* Work to be completed *
The answer must be an exact copy of every entry, with no pictures in it.

* Material supplied *
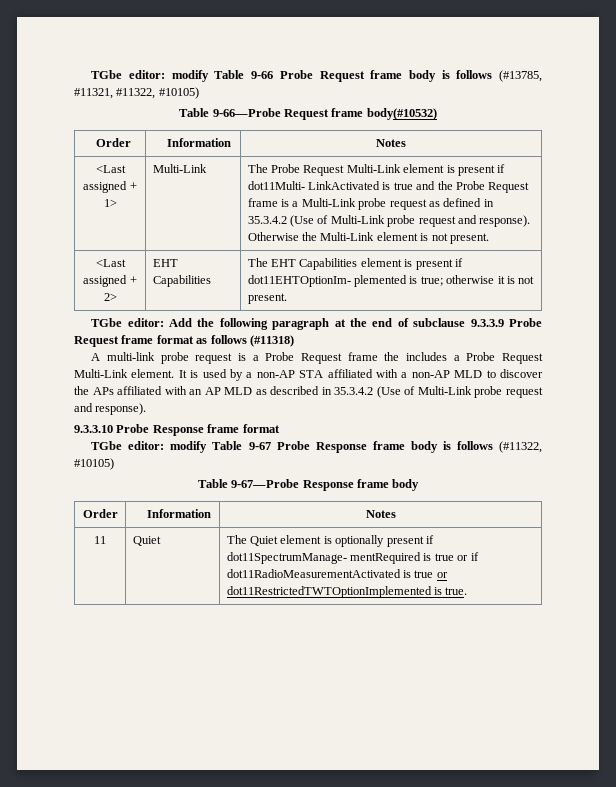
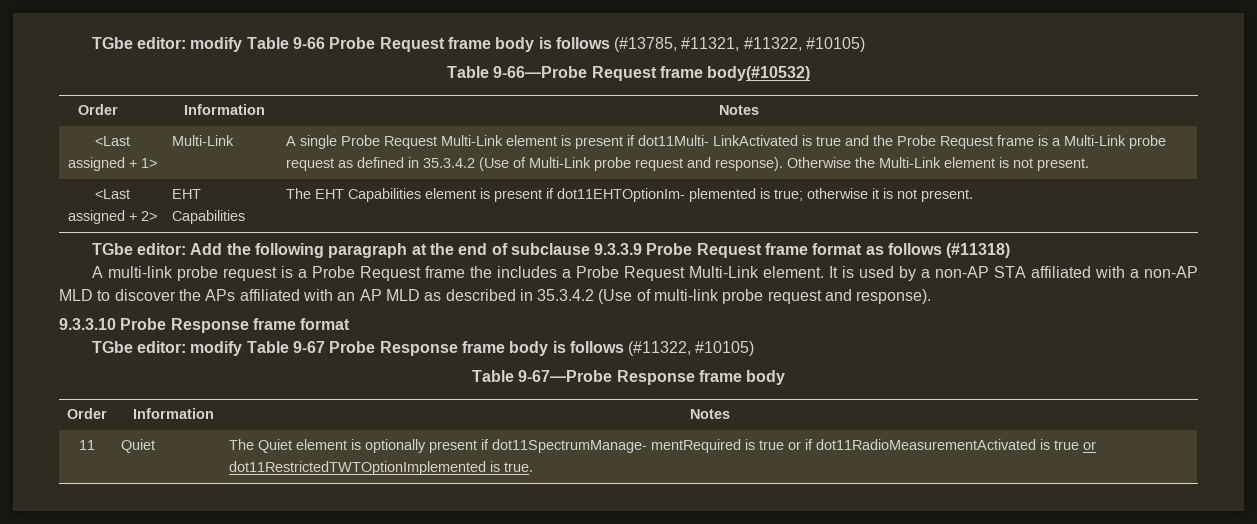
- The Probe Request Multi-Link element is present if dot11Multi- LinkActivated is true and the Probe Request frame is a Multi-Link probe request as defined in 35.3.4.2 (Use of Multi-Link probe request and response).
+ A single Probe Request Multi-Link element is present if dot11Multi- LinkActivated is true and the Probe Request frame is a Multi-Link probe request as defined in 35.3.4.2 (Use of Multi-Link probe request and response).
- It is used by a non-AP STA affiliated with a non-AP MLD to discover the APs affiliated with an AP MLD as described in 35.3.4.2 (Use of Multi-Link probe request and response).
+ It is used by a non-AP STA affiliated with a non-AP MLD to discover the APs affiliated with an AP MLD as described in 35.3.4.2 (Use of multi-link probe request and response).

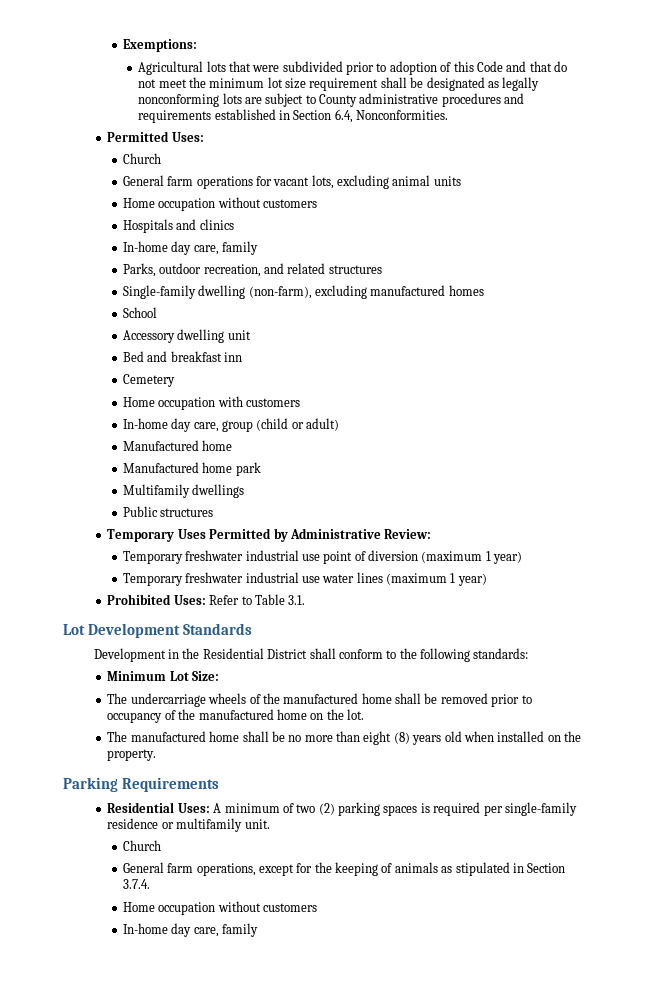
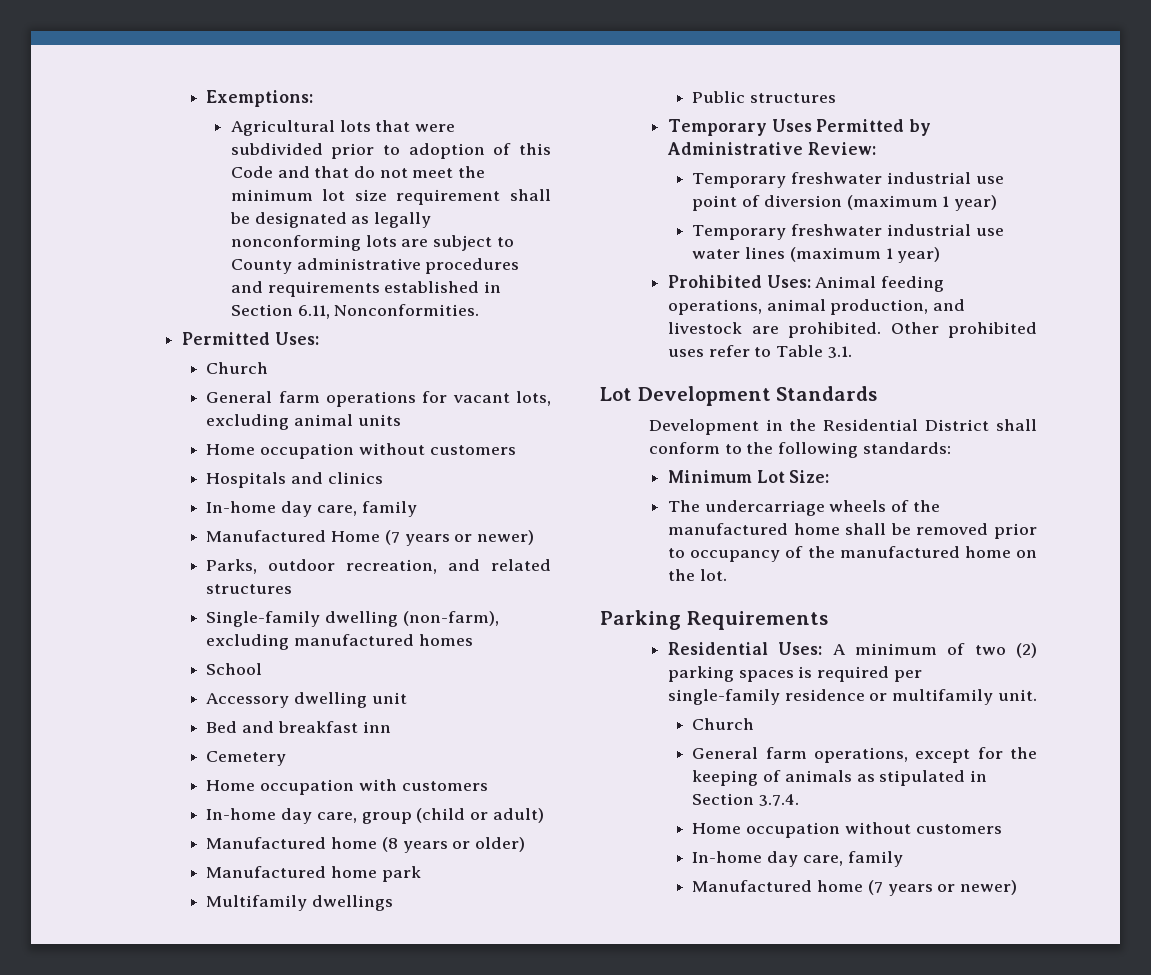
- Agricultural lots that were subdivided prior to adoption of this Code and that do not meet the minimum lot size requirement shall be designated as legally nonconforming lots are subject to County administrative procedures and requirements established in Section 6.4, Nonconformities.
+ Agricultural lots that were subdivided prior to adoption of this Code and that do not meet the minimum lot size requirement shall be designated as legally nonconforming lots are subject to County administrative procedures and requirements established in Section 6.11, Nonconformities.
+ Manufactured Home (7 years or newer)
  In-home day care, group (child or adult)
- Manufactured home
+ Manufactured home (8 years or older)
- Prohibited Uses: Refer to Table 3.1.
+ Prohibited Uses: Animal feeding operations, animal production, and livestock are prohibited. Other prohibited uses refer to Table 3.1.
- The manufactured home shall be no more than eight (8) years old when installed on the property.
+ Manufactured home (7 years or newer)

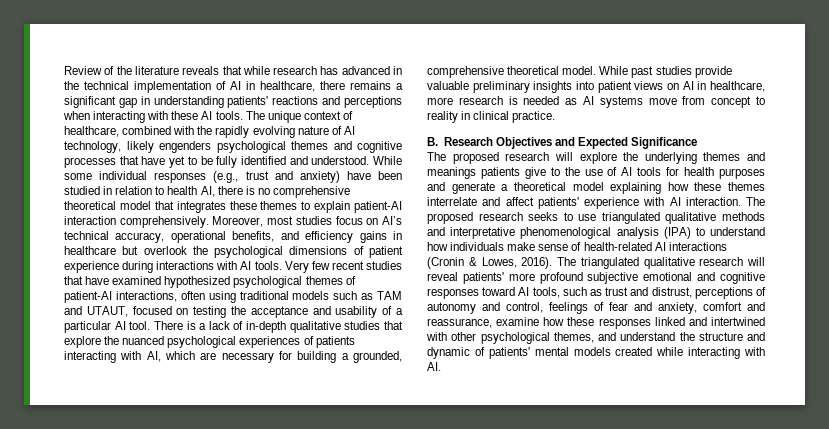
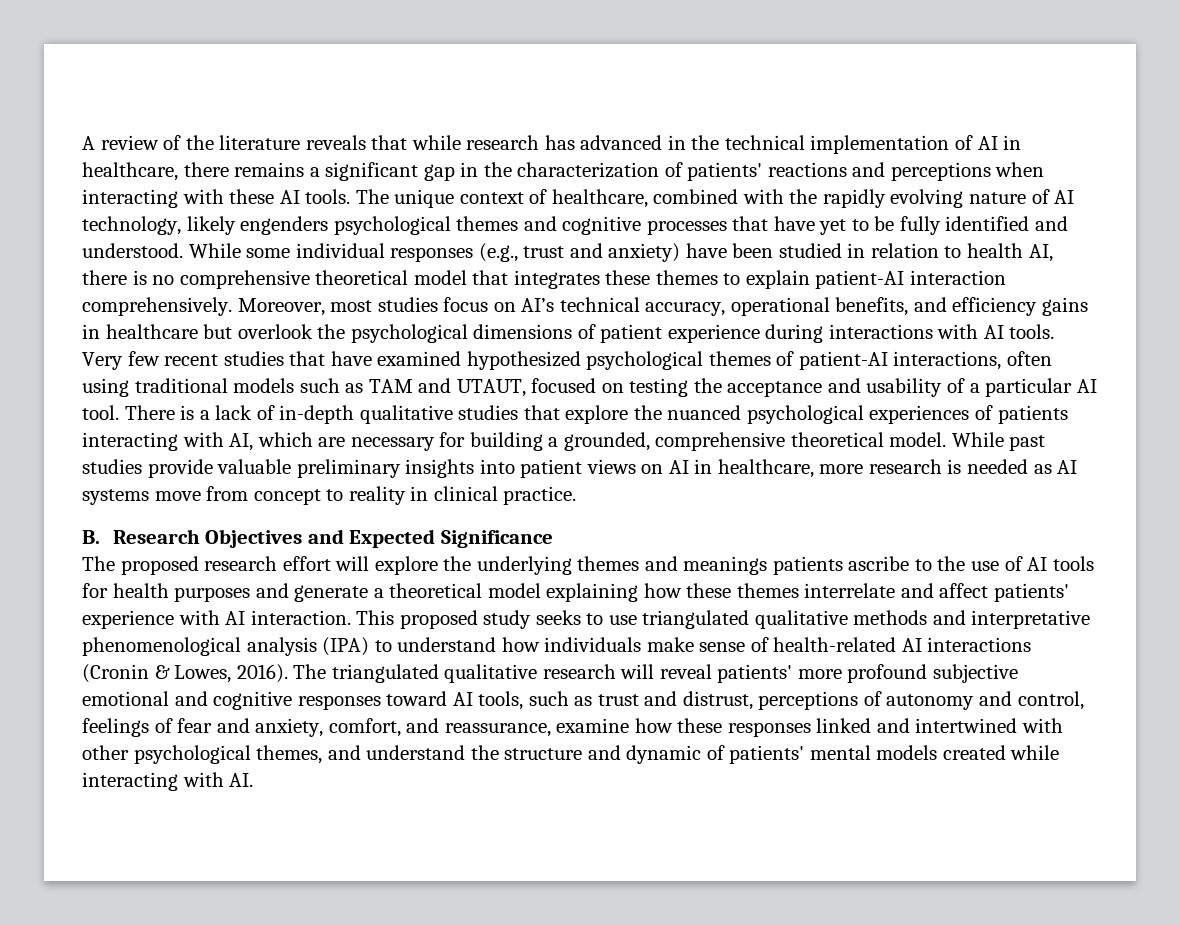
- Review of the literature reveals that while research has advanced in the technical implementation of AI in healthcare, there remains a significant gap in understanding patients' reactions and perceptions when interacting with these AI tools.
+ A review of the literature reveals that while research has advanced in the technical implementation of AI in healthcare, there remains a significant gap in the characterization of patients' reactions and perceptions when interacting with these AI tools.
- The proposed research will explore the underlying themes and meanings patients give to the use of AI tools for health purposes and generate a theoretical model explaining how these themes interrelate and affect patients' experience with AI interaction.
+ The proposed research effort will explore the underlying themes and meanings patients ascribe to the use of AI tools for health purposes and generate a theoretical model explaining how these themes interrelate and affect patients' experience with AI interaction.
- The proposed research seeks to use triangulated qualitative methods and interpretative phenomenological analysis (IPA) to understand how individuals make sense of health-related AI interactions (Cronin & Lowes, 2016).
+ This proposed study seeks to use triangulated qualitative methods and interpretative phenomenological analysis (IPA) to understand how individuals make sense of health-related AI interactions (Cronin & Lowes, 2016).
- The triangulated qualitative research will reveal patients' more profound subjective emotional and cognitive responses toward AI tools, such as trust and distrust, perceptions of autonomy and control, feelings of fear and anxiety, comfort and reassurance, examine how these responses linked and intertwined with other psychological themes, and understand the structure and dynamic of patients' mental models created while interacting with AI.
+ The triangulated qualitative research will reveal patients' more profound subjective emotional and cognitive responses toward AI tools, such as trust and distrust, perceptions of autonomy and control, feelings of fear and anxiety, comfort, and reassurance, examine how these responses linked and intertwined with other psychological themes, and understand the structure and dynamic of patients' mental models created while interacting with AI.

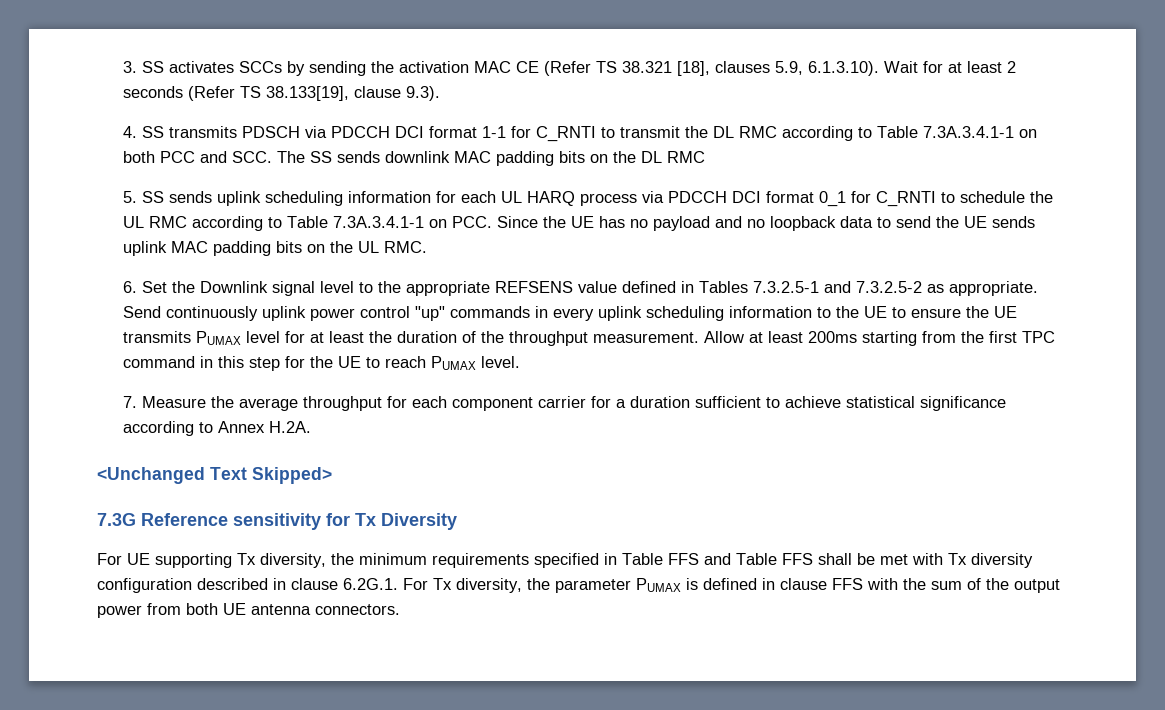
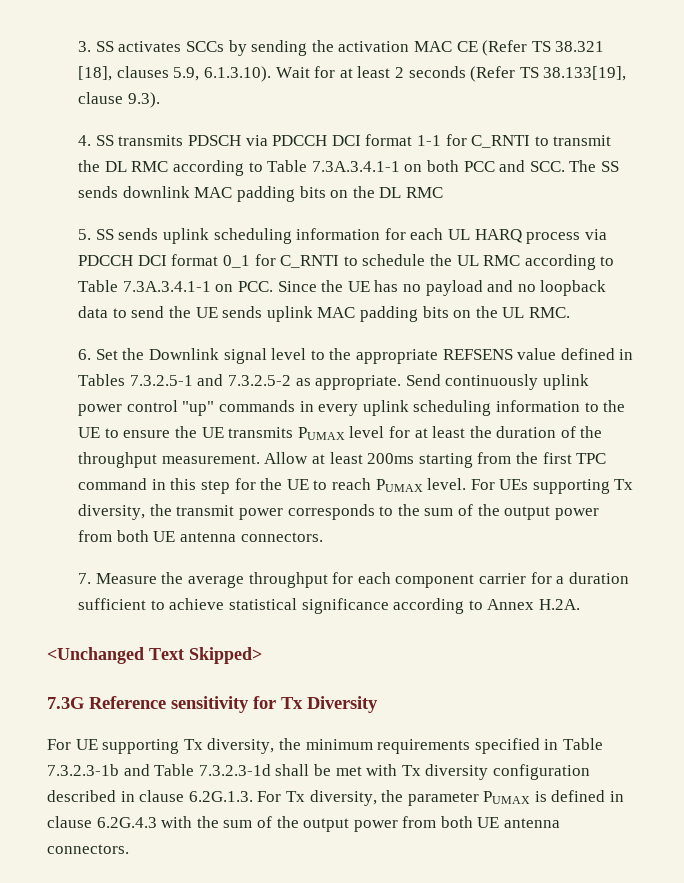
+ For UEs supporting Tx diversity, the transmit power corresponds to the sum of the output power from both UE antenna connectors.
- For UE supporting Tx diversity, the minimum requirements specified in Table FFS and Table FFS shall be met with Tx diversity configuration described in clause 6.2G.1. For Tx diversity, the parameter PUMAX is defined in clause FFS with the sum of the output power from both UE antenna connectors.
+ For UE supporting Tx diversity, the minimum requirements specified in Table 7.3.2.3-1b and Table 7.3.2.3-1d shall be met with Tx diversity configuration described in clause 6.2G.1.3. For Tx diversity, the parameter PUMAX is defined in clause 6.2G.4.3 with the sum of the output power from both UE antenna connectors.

* Task output *
- The Probe Request Multi-Link element is present if dot11Multi- LinkActivated is true and the Probe Request frame is a Multi-Link probe request as defined in 35.3.4.2 (Use of Multi-Link probe request and response).
+ A single Probe Request Multi-Link element is present if dot11Multi- LinkActivated is true and the Probe Request frame is a Multi-Link probe request as defined in 35.3.4.2 (Use of Multi-Link probe request and response).
- It is used by a non-AP STA affiliated with a non-AP MLD to discover the APs affiliated with an AP MLD as described in 35.3.4.2 (Use of Multi-Link probe request and response).
+ It is used by a non-AP STA affiliated with a non-AP MLD to discover the APs affiliated with an AP MLD as described in 35.3.4.2 (Use of multi-link probe request and response).

- Agricultural lots that were subdivided prior to adoption of this Code and that do not meet the minimum lot size requirement shall be designated as legally nonconforming lots are subject to County administrative procedures and requirements established in Section 6.4, Nonconformities.
+ Agricultural lots that were subdivided prior to adoption of this Code and that do not meet the minimum lot size requirement shall be designated as legally nonconforming lots are subject to County administrative procedures and requirements established in Section 6.11, Nonconformities.
+ Manufactured Home (7 years or newer)
  In-home day care, group (child or adult)
- Manufactured home
+ Manufactured home (8 years or older)
- Prohibited Uses: Refer to Table 3.1.
+ Prohibited Uses: Animal feeding operations, animal production, and livestock are prohibited. Other prohibited uses refer to Table 3.1.
- The manufactured home shall be no more than eight (8) years old when installed on the property.
+ Manufactured home (7 years or newer)

- Review of the literature reveals that while research has advanced in the technical implementation of AI in healthcare, there remains a significant gap in understanding patients' reactions and perceptions when interacting with these AI tools.
+ A review of the literature reveals that while research has advanced in the technical implementation of AI in healthcare, there remains a significant gap in the characterization of patients' reactions and perceptions when interacting with these AI tools.
- The proposed research will explore the underlying themes and meanings patients give to the use of AI tools for health purposes and generate a theoretical model explaining how these themes interrelate and affect patients' experience with AI interaction.
+ The proposed research effort will explore the underlying themes and meanings patients ascribe to the use of AI tools for health purposes and generate a theoretical model explaining how these themes interrelate and affect patients' experience with AI interaction.
- The proposed research seeks to use triangulated qualitative methods and interpretative phenomenological analysis (IPA) to understand how individuals make sense of health-related AI interactions (Cronin & Lowes, 2016).
+ This proposed study seeks to use triangulated qualitative methods and interpretative phenomenological analysis (IPA) to understand how individuals make sense of health-related AI interactions (Cronin & Lowes, 2016).
- The triangulated qualitative research will reveal patients' more profound subjective emotional and cognitive responses toward AI tools, such as trust and distrust, perceptions of autonomy and control, feelings of fear and anxiety, comfort and reassurance, examine how these responses linked and intertwined with other psychological themes, and understand the structure and dynamic of patients' mental models created while interacting with AI.
+ The triangulated qualitative research will reveal patients' more profound subjective emotional and cognitive responses toward AI tools, such as trust and distrust, perceptions of autonomy and control, feelings of fear and anxiety, comfort, and reassurance, examine how these responses linked and intertwined with other psychological themes, and understand the structure and dynamic of patients' mental models created while interacting with AI.

+ For UEs supporting Tx diversity, the transmit power corresponds to the sum of the output power from both UE antenna connectors.
- For UE supporting Tx diversity, the minimum requirements specified in Table FFS and Table FFS shall be met with Tx diversity configuration described in clause 6.2G.1. For Tx diversity, the parameter PUMAX is defined in clause FFS with the sum of the output power from both UE antenna connectors.
+ For UE supporting Tx diversity, the minimum requirements specified in Table 7.3.2.3-1b and Table 7.3.2.3-1d shall be met with Tx diversity configuration described in clause 6.2G.1.3. For Tx diversity, the parameter PUMAX is defined in clause 6.2G.4.3 with the sum of the output power from both UE antenna connectors.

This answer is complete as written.